Aux yeux de la loi, celui qui produit un déchet doit s’assurer de son traitement. Chaque professionnel doit faire en sorte que l’ensemble des déchets qu’il produit (le tri des « 5 flux », les emballages, les biodéchets…) soient correctement traités. La responsabilité de mobiliser les prestataires et les filières de tri qui sont en capacité de gérer chacun de ces déchets lui appartient.

Un état des lieux initial suffisamment précis des déchets générés est nécessaire pour dégager des priorités d’action.
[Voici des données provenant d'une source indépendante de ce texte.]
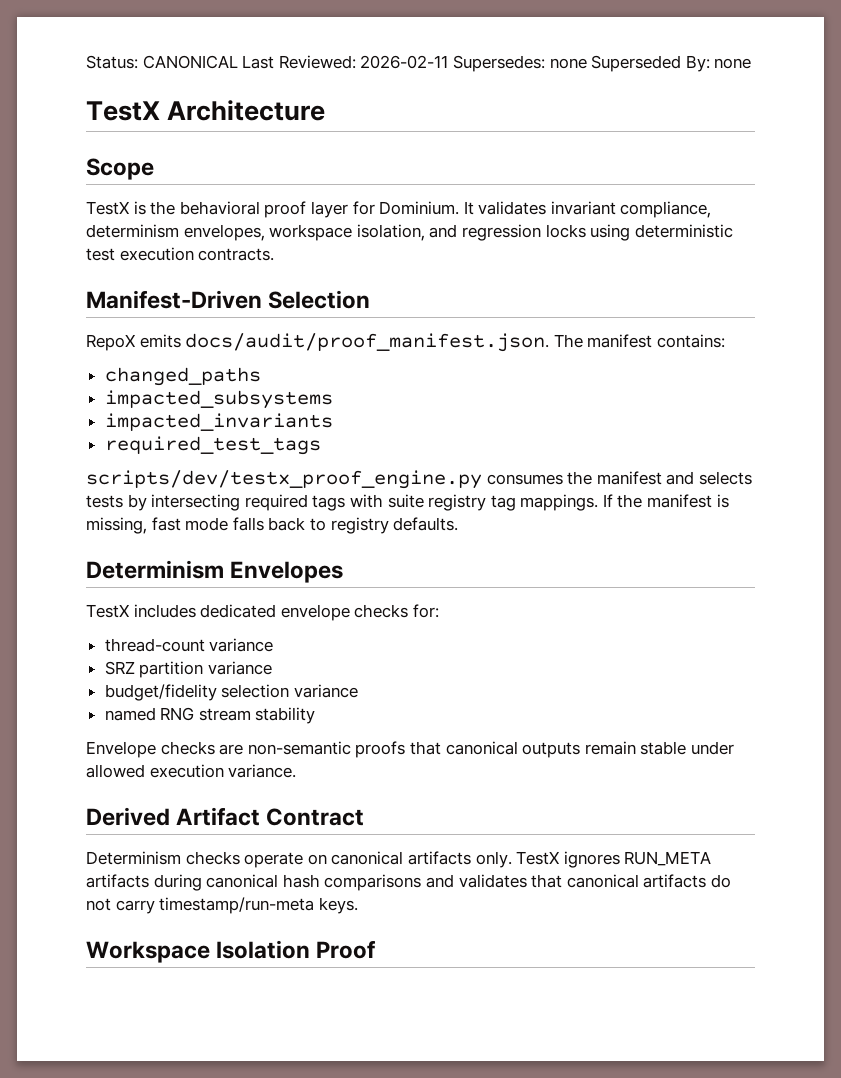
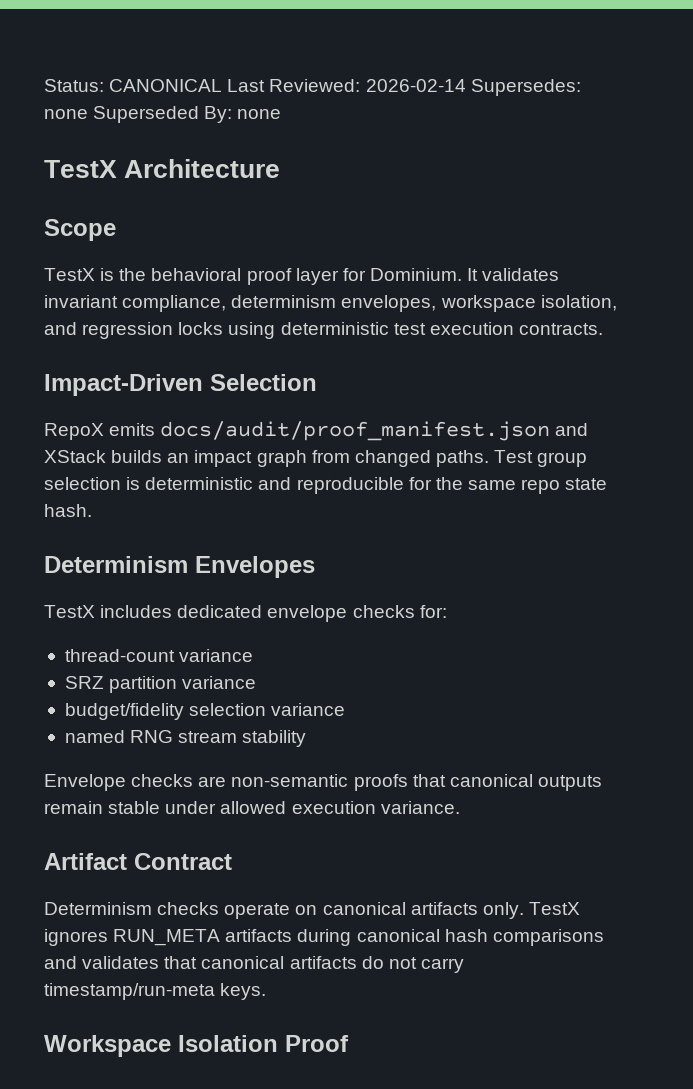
- Status: CANONICAL Last Reviewed: 2026-02-11 Supersedes: none Superseded By: none
+ Status: CANONICAL Last Reviewed: 2026-02-14 Supersedes: none Superseded By: none
- Manifest-Driven Selection
+ Impact-Driven Selection
- RepoX emits docs/audit/proof_manifest.json. The manifest contains:
- changed_paths
- impacted_subsystems
- impacted_invariants
- required_test_tags
- scripts/dev/testx_proof_engine.py consumes the manifest and selects tests by intersecting required tags with suite registry tag mappings. If the manifest is missing, fast mode falls back to registry defaults.
+ RepoX emits docs/audit/proof_manifest.json and XStack builds an impact graph from changed paths. Test group selection is deterministic and reproducible for the same repo state hash.
- Derived Artifact Contract
+ Artifact Contract

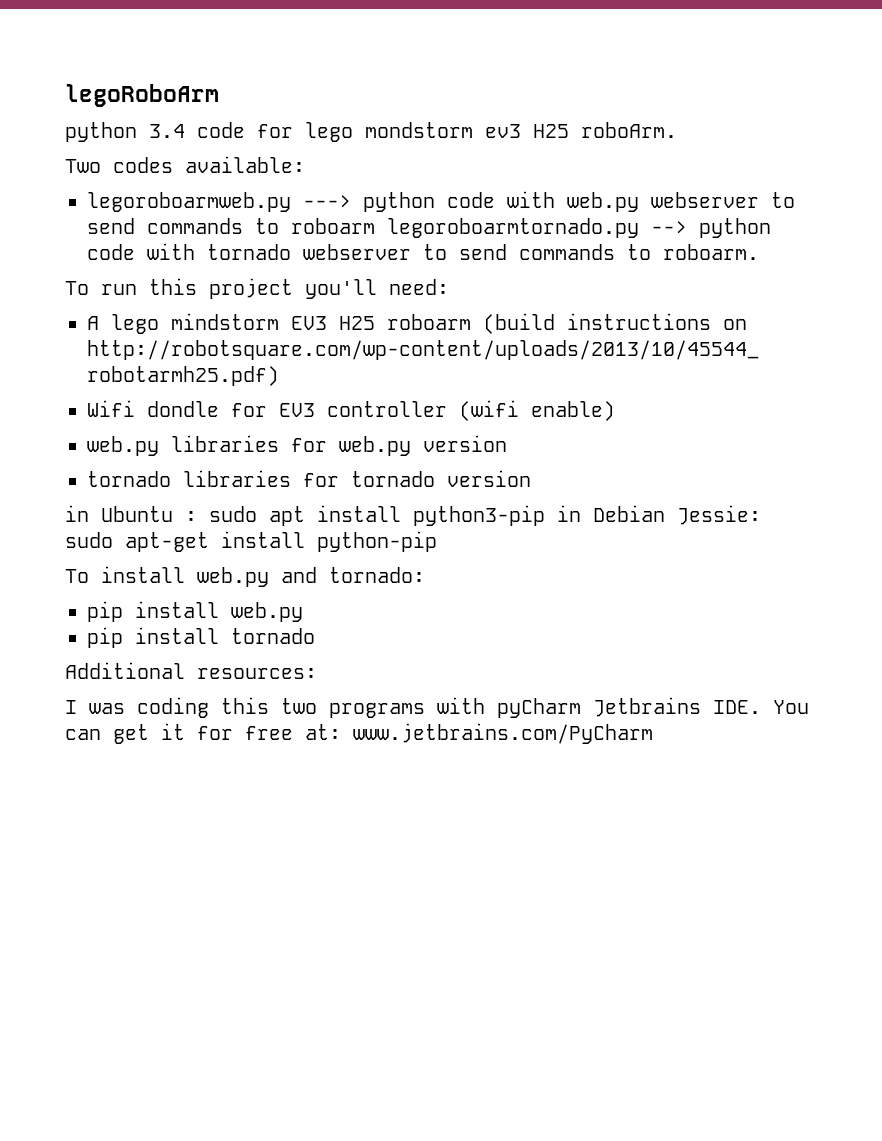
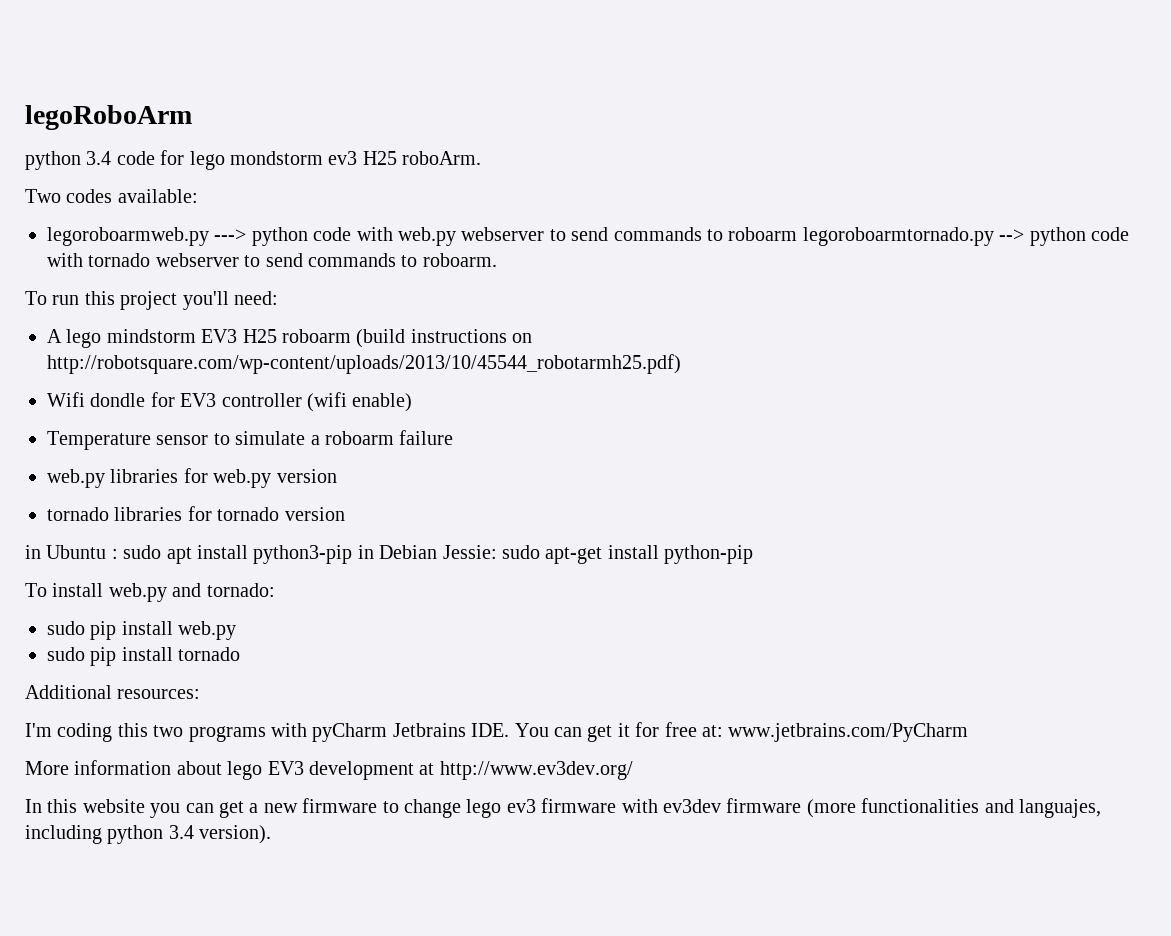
+ Temperature sensor to simulate a roboarm failure
- pip install web.py
+ sudo pip install web.py
- pip install tornado
+ sudo pip install tornado
- I was coding this two programs with pyCharm Jetbrains IDE. You can get it for free at: www.jetbrains.com/PyCharm
+ I'm coding this two programs with pyCharm Jetbrains IDE. You can get it for free at: www.jetbrains.com/PyCharm
+ More information about lego EV3 development at http://www.ev3dev.org/
+ In this website you can get a new firmware to change lego ev3 firmware with ev3dev firmware (more functionalities and languajes, including python 3.4 version).

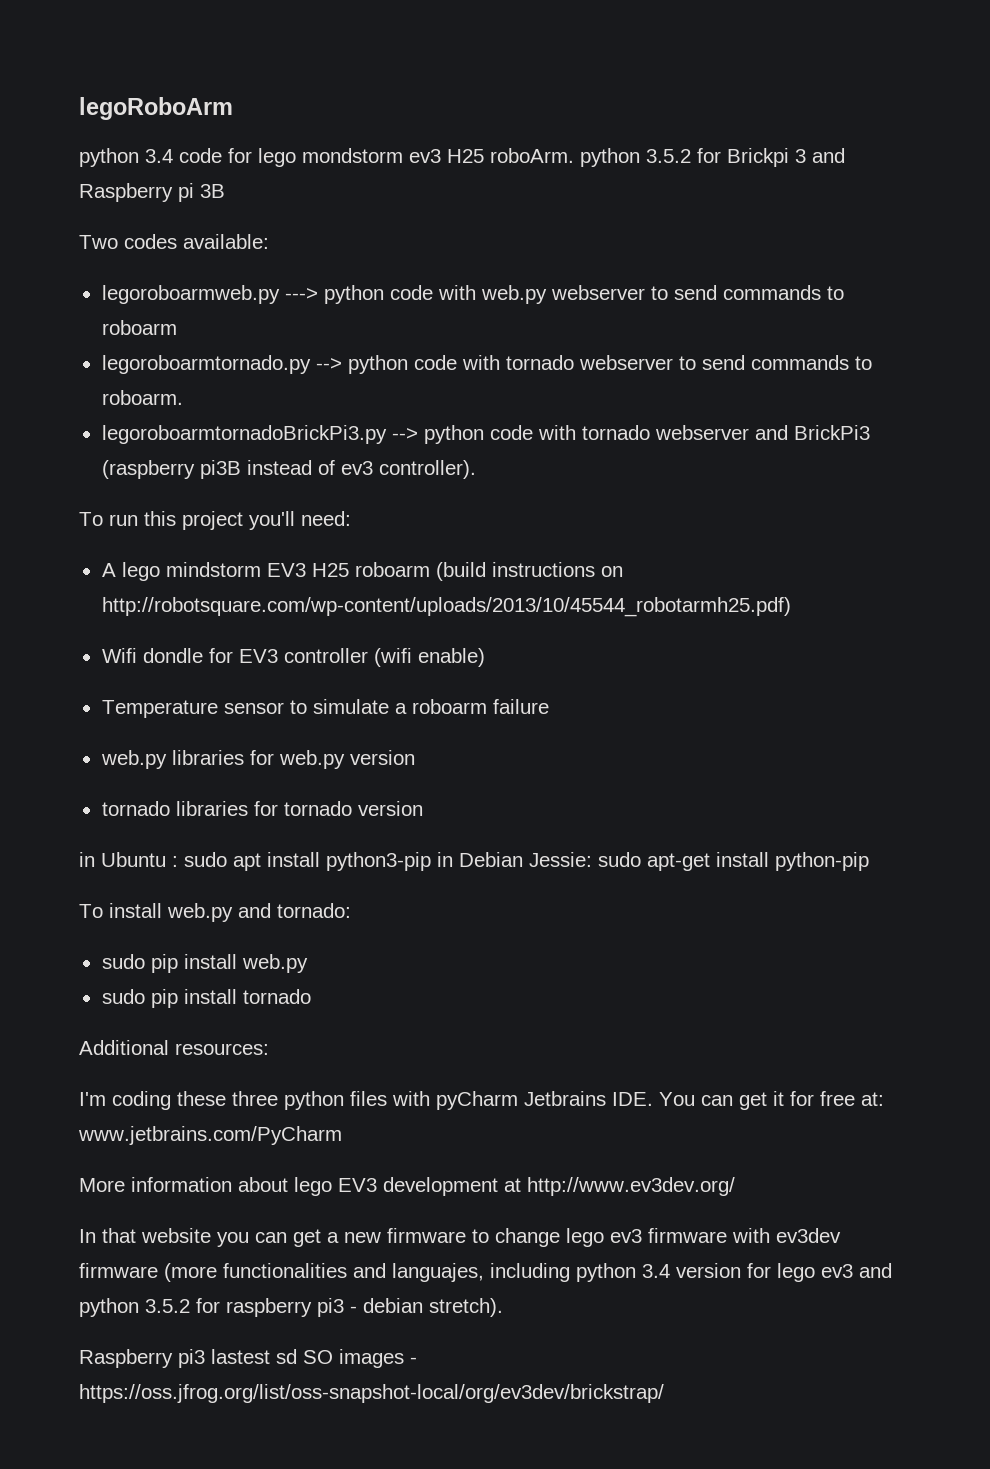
- python 3.4 code for lego mondstorm ev3 H25 roboArm.
+ python 3.4 code for lego mondstorm ev3 H25 roboArm. python 3.5.2 for Brickpi 3 and Raspberry pi 3B
- legoroboarmweb.py ---> python code with web.py webserver to send commands to roboarm legoroboarmtornado.py --> python code with tornado webserver to send commands to roboarm.
+ legoroboarmweb.py ---> python code with web.py webserver to send commands to roboarm
+ legoroboarmtornado.py --> python code with tornado webserver to send commands to roboarm.
+ legoroboarmtornadoBrickPi3.py --> python code with tornado webserver and BrickPi3 (raspberry pi3B instead of ev3 controller).
- I'm coding this two programs with pyCharm Jetbrains IDE. You can get it for free at: www.jetbrains.com/PyCharm
+ I'm coding these three python files with pyCharm Jetbrains IDE. You can get it for free at: www.jetbrains.com/PyCharm
- In this website you can get a new firmware to change lego ev3 firmware with ev3dev firmware (more functionalities and languajes, including python 3.4 version).
+ In that website you can get a new firmware to change lego ev3 firmware with ev3dev firmware (more functionalities and languajes, including python 3.4 version for lego ev3 and python 3.5.2 for raspberry pi3 - debian stretch).
+ Raspberry pi3 lastest sd SO images - https://oss.jfrog.org/list/oss-snapshot-local/org/ev3dev/brickstrap/

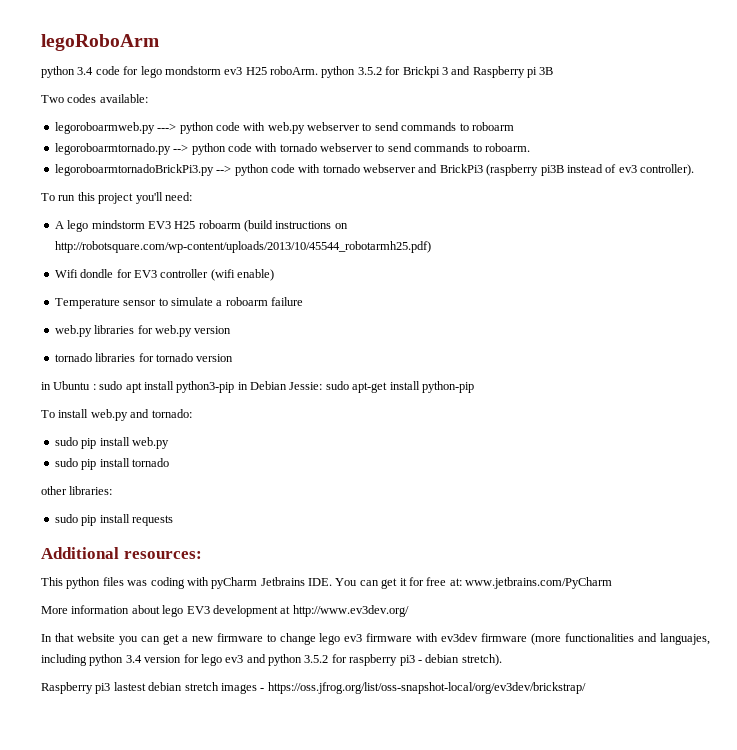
+ other libraries:
+ sudo pip install requests
  Additional resources:
- I'm coding these three python files with pyCharm Jetbrains IDE. You can get it for free at: www.jetbrains.com/PyCharm
+ This python files was coding with pyCharm Jetbrains IDE. You can get it for free at: www.jetbrains.com/PyCharm
- Raspberry pi3 lastest sd SO images - https://oss.jfrog.org/list/oss-snapshot-local/org/ev3dev/brickstrap/
+ Raspberry pi3 lastest debian stretch images - https://oss.jfrog.org/list/oss-snapshot-local/org/ev3dev/brickstrap/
Ceci permet de déterminer les postes engendrant le plus de pertes, les déficiences au niveau de la gestion, que ce soit au niveau des stocks ou des déchets en eux-mêmes.

Objectifs : analyser les performances et pratiques actuelles, calculer les coûts de gestion des déchets et identifier les axes d’amélioration.

  • Revoir son organisation interne avec les collaborateurs directement concernés.
  • Faire un état des lieux des gaspillages (quantifier les pertes pour évaluer le potentiel de réduction à la source ou de réemploi).
  • Mettre en place un groupe de travail dédié aux optimisations possibles de gestion ou de planification.
  • Former / Sensibiliser aux meilleurs gestes les postes exposés aux pertes importantes (par exemple : l’optimisation de la découpe).
  • Réinjecter de la matière perdue dans le process de production.
  • Opter pour des marchandises ou des matières premières plus durables.
    (Soyez vigilant sur leur qualité, leur réparabilité, leur modularité, leur compatibilité  avec les autres systèmes et leurs capacités à évoluer) 
  • Remplacer les substances toxiques par des produits moins nocifs.
  • Investir plutôt dans du matériel et des équipements écoresponsables et penser aux produits éco-labellisés.
  • Faire un suivi des périssables pour assurer une meilleure gestion et limiter les pertes.
  • Optimiser l’usage en : suivant les conseils d’utilisation de ces produits, et en les réparant.
  • Réutiliser les emballages, ou les chutes de production.
  • Mettre en place des solutions de reprises  des emballages ou des déchets avec son fournisseur par exemple.
  • Développer le « recyclage » interne : réutiliser en interne quand cela est possible les pertes matières, les sous-produits et les rebuts.
  • Mener des actions éco-exemplaires dans le domaine du réemploi comme faire des achats issus du marché de l’occasion, pour le mobilier par exemple.
  • Organiser des collectes séparées en vue d’activité de réemploi et de réparation.
  • Sensibiliser ses employés à la thématique du réemploi.

Pour en savoir + : https://www.optigede.ademe.fr/opter-reemploi-reutilisation-outils-methodologiques

  • Concertation au préalable avec les acteurs travaillant directement (ouvriers) ou indirectement (service achats) avec les déchets pour connaître les axes d’amélioration.

  • Optimisation de la zone déchet (zone définie avec des poubelles spécifiques pour éviter les mélanges) en lien avec la réglementation des 5 flux.

  • Optimisation des circuits internes des déchets pour faciliter leur gestion.

  • Envisager la valorisation de certains flux directement sur site si l’entreprise produit des flux conséquents (biodéchets à compostage ; déchets verts à broyage ; carton à matériaux de calage).